Professionally, Cynthia is a registered nurse and an independent legal nurse consultant. She is also a member of the Board of Directors of the Greater Orlando Chapter of Legal Nurse Consultants. Cynthia has served on various committees for the American Association of Legal Nurse Consultants.

Cynthia’s insightful articles will appear periodically here on WSN-MO. You can contact Cynthia at her website, www.walkwithawidow.com

Categories
Forgiveness Grief/Dispair Guilt/Shame Manful Emotions Mental/Emotional Health

Forgiveness – what role does it play in my grief journey?

Cynthia

Guilt and anger are recognized characteristics of the grief journey – Guilt over what could have been done or should have been done; guilt over things left unsaid or things that were better left unsaid; guilt over those fleeting moments where a smile might form around the corners of your mouth; guilt for some unknown reason. Anger over the circumstances surrounding your loss; anger about what your spouse should have done to take better care of himself/herself; anger over what you should have done to take better care of your spouse; anger about why any of this had to happen; anger about every secondary loss you suffer that overshadows the initial loss over a period of time.

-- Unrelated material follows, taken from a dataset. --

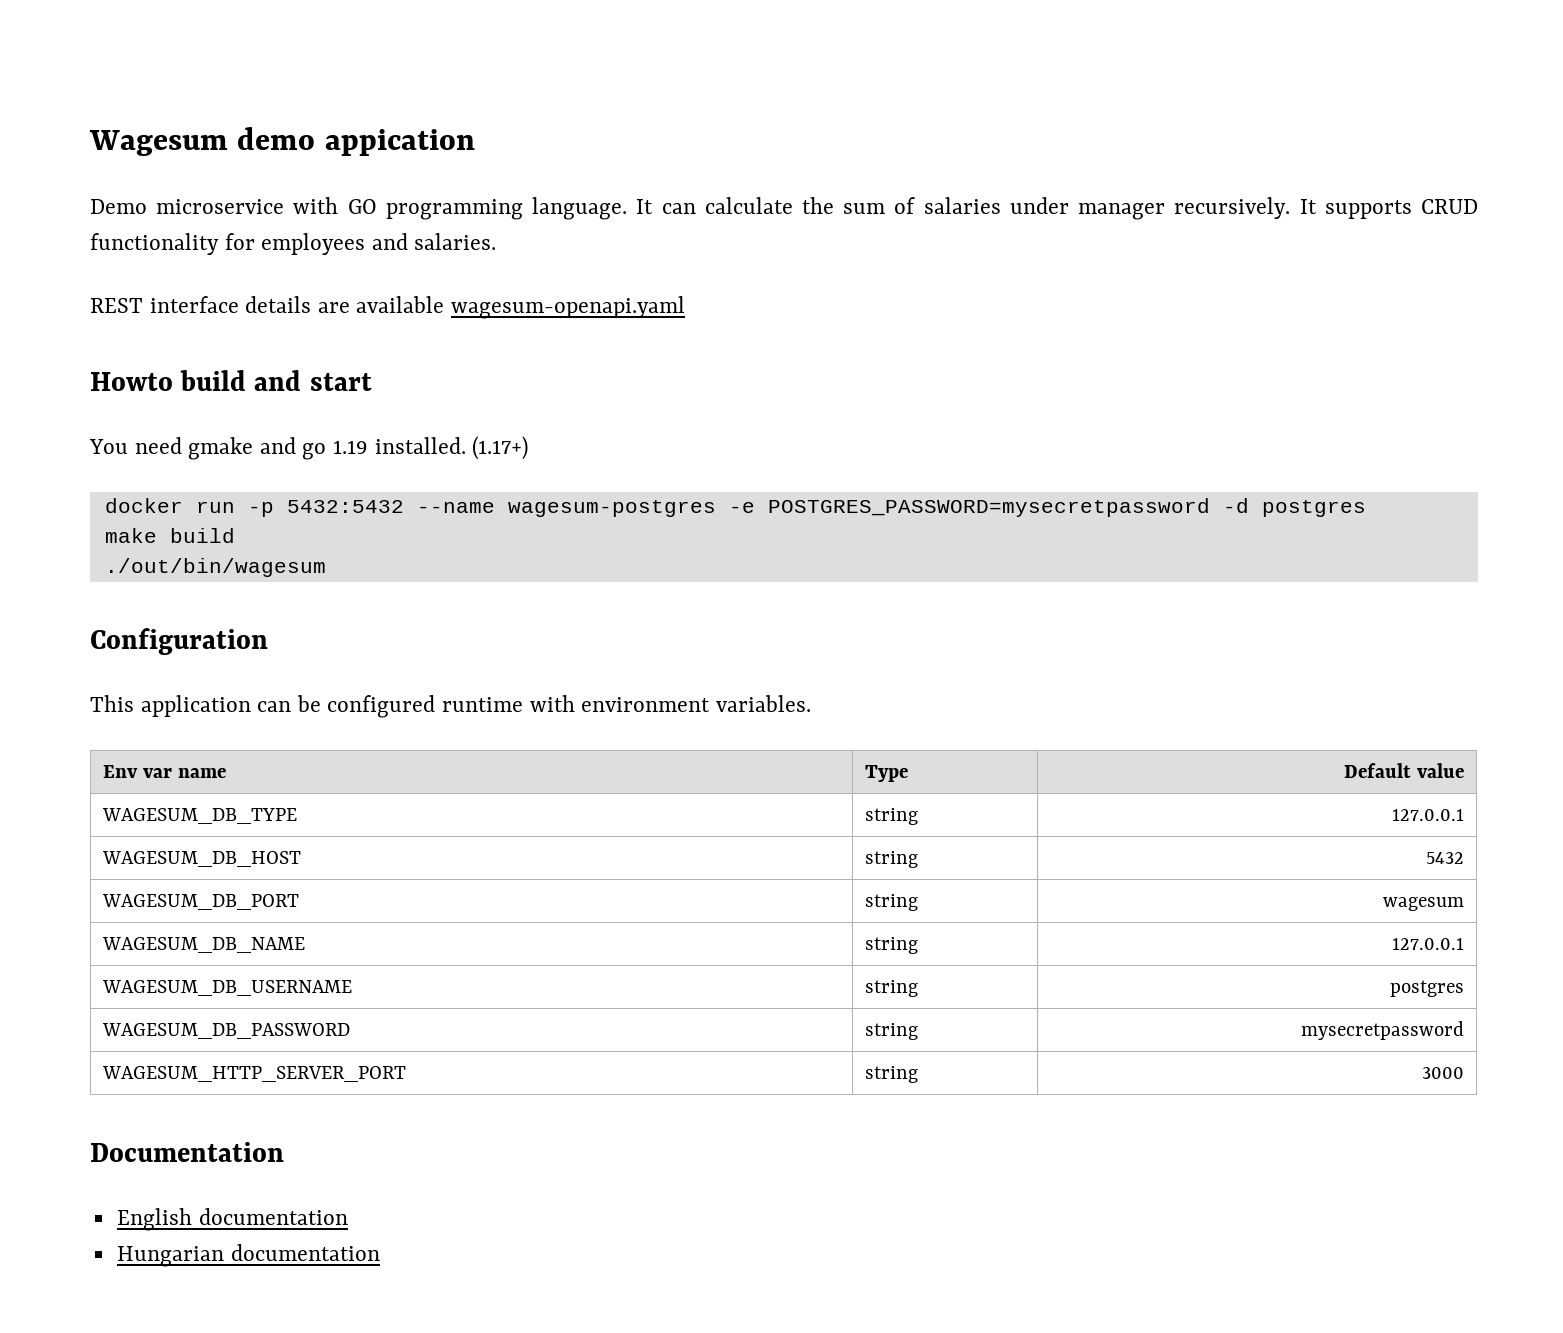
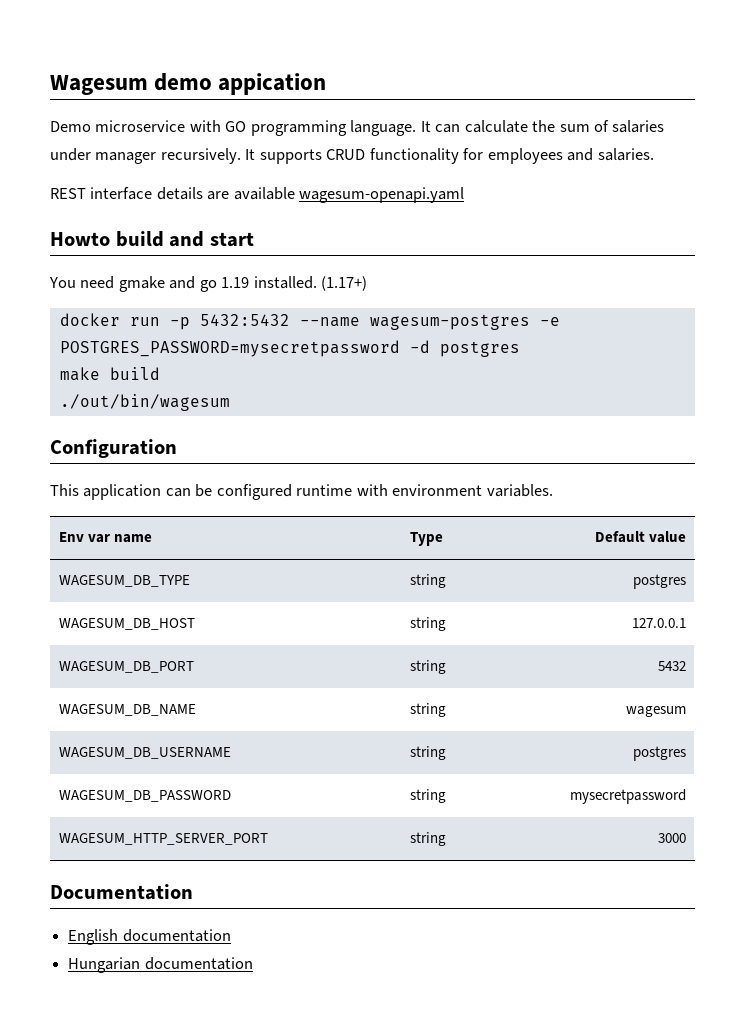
[1391,809,1464,821] 127.0.0.1 -> [633,574,687,589] postgres
[1425,852,1464,864] 5432 -> [632,618,687,628] 127.0.0.1
[1382,897,1464,911] wagesum -> [658,661,687,671] 5432
[1391,938,1464,950] 127.0.0.1 -> [626,706,687,717] wagesum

How do we get past any of these emotions? The human spirit cannot survive, let alone thrive, under the constant onslaught of these harmful and destructive emotions. Human nature requires a resolution of sorts to every conflict. Forgiveness might be the key to this resolution; forgiveness of oneself, the forgiveness of one’s spouse; forgiveness for things that were said; forgiveness for things that were left unsaid; forgiveness for hurts inflicted over the years of marriage; forgiveness for failures on both sides as you traversed life together. In marriage, we have the opportunity to confront our failings and that of our spouse. We have the opportunity to engage in discourse and dialogue, frustrate each other, encourage each other, laugh with each other, and cry with each other. Then one day, all you are left with is your thoughts. Your head and heart are bursting with unresolved conflict; monologue arguments about why you have to go through this grief; however, nobody is listening. At least, nobody you can be brutally open and honest with. A healthy dialogue with your spouse is not an option — monologues, as frustrating as they are, come with a certain advantage. You control the narrative! You can make a conscious decision to forgive or be resentful.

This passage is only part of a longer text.